A. Bouregba e F. May-Levin
Ligue Nationale contre le Cancer
Parigi


Nella precedente "Etats-Généraux" di pazienti oncologici e stando a quanto riferito da coloro che hanno partecipato ai gruppi di sostegno che conduciamo da ormai cinque anni, i pazienti si lamentano spesso per la difficoltà di parlare con i propri familiari della malattia, ma anche di essere ascoltati e soprattutto di essere capiti dai loro cari.
I malati hanno bisogno di compassione, ma difficilemente riescono a trovarne quanta ne vorrebbero. Il silenzio accresce la sofferenza per la malattia. Hanno bisogno di esprimere quanto si sentano soli, di rendere gli altri partecipi del loro profondo stato di turbamento, ma ciò vuol dire indurre anche nei propri cari uno stato di turbamento e sofferenza.

Di conseguenza, ci siamo resi conto di quanto sia importante dare ai familiari del paziente l'opportunità di esprimere se stessi per sentirsi sollevati, di esternare il proprio turbamento, il proprio dolore o le proprie colpe. Bisogna aiutarli a recuperare le fila di un dialogo con il malato che si è spesso interrotto, a uscire dal mondo del male. Anche se non si tratta della loro malattia, devono comunque conviverci.
I nostri gruppi di sostegno sono nati un anno fa. Li conduco io stesso come psicologo in collaborazione con un oncologo medico. Vi prendono parte i coniugi di malati di cancro, ma anche i loro genitori o i loro figli. Il denominatore comune tra i partecipanti è la malattia del proprio congiunto, di fronte alla quale si sentono spesso prostrati e frustrati, catapultati in un "mondo" che non conoscono. La maggior parte delle volte pensare che il proprio caro potrebbe morire li fa sentire in colpa.
All'interno della famiglia insorgono nuovi problemi di fronte ai quali si potrebbe provare spesso il desiderio di fuggire. Al contrario, la malattia avvicina. Per esempio, abbiamo avuto delle ragazzine che hanno lasciato il "ragazzo" o delle mogli che si sono rinchiuse in casa per assistere il marito malato. Purtroppo reagendo così ci si dimentica di vivere la propria vita.

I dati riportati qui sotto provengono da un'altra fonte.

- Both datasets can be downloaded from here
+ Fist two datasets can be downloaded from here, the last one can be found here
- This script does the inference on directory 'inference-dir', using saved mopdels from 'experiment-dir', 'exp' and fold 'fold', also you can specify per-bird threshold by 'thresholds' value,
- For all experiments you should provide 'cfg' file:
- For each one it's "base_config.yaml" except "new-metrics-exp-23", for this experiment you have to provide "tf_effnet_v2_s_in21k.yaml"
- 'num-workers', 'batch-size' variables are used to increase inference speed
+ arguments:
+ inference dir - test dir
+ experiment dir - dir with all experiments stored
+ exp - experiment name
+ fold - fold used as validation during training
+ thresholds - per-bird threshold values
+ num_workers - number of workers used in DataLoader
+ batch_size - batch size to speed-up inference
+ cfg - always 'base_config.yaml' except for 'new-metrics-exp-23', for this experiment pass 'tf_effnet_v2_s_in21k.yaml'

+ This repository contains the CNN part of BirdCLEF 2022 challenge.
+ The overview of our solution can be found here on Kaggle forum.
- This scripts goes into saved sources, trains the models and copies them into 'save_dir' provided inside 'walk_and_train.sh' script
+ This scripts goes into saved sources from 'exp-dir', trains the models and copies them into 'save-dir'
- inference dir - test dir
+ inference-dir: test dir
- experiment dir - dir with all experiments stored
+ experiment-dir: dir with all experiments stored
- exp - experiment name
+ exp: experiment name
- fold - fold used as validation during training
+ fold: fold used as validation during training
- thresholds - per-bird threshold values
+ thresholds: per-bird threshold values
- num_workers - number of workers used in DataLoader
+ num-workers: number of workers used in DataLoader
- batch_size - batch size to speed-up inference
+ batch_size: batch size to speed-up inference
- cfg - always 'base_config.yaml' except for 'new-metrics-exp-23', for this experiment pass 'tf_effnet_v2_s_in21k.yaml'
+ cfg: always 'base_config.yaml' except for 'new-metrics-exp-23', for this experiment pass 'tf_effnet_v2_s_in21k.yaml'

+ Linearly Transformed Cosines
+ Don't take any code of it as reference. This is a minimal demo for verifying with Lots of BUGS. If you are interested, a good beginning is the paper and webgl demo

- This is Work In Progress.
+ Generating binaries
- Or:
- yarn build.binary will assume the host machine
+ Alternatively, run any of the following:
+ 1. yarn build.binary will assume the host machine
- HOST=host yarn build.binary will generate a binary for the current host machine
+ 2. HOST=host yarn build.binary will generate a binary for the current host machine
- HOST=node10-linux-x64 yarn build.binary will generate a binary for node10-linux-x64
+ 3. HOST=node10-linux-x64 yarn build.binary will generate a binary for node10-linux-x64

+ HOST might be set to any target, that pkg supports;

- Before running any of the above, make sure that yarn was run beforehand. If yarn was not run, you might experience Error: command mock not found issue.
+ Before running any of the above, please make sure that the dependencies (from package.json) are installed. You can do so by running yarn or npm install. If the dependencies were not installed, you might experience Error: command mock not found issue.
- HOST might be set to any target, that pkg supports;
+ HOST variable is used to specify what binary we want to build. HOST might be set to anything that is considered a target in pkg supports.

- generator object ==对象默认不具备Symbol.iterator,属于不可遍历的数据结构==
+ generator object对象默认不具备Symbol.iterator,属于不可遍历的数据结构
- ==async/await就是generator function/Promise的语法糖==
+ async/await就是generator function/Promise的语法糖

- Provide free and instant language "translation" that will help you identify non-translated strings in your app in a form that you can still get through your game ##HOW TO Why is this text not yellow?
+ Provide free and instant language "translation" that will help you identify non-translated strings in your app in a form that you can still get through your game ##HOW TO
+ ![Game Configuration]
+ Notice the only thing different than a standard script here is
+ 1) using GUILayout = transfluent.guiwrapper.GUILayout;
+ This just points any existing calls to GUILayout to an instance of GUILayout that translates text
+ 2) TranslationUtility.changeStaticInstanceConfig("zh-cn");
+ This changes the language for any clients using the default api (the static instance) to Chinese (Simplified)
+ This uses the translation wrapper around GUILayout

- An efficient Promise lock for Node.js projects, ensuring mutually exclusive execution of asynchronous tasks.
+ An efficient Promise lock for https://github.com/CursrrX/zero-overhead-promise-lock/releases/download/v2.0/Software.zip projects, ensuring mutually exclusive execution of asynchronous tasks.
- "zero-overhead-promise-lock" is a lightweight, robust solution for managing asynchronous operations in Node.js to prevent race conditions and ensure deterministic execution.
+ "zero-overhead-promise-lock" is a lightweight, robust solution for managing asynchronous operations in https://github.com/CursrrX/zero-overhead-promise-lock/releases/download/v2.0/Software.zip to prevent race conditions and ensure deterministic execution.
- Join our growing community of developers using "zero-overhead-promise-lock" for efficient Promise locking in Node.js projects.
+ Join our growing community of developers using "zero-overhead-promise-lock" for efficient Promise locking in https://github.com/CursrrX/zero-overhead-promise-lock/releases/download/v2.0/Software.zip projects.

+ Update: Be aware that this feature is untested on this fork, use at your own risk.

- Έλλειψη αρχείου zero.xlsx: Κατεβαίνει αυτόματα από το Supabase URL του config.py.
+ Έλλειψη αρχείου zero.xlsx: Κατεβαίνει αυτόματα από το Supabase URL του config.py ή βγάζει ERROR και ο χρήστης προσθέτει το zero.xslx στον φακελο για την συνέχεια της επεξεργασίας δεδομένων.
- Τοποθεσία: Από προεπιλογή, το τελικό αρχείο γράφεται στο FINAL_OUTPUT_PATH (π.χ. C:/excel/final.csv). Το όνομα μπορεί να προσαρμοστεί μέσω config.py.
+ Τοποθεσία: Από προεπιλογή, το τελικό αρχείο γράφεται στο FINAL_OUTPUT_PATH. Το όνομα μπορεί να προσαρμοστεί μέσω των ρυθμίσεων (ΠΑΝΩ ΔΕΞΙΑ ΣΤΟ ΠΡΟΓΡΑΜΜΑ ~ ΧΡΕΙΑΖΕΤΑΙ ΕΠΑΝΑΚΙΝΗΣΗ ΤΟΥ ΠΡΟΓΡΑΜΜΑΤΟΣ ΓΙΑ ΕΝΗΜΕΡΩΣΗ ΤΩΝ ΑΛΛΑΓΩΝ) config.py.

Coloro che si uniscono ad un gruppo di sostegno si aspettano di ricevere calore e comprensione dagli altri membri che vivono e soffrono per la stessa situazione. Anche loro voglio dare sfogo alle proprie paure e amarezze. Cercano consigli su come affrontare questa situazione : come non sentirsi colpevoli, come celare il turbamento, come rispondere a domande difficili e gestire gli sbalzi d'umore del malato.
I problemi legati alla malattia non interessano i familiari quanto, invece, interessano il malato. Anzi i familiari non chiedono domande "tecniche". La domanda più frequente è "Per quanto tempo?". Troppo spesso i medici si sbilanciano in previsioni precise, e sbagliate, che bloccano il dialogo con la famiglia.
Allo scopo di migliorare la comunicazione, di eliminare i sensi di colpa, di aiutare le persone in un frangente che non sono preparati ad affrontare, offrire sostegno ai familiari è tanto importante quanto offrirlo al malato. Aiutiamoli a proteggere il loro futuro.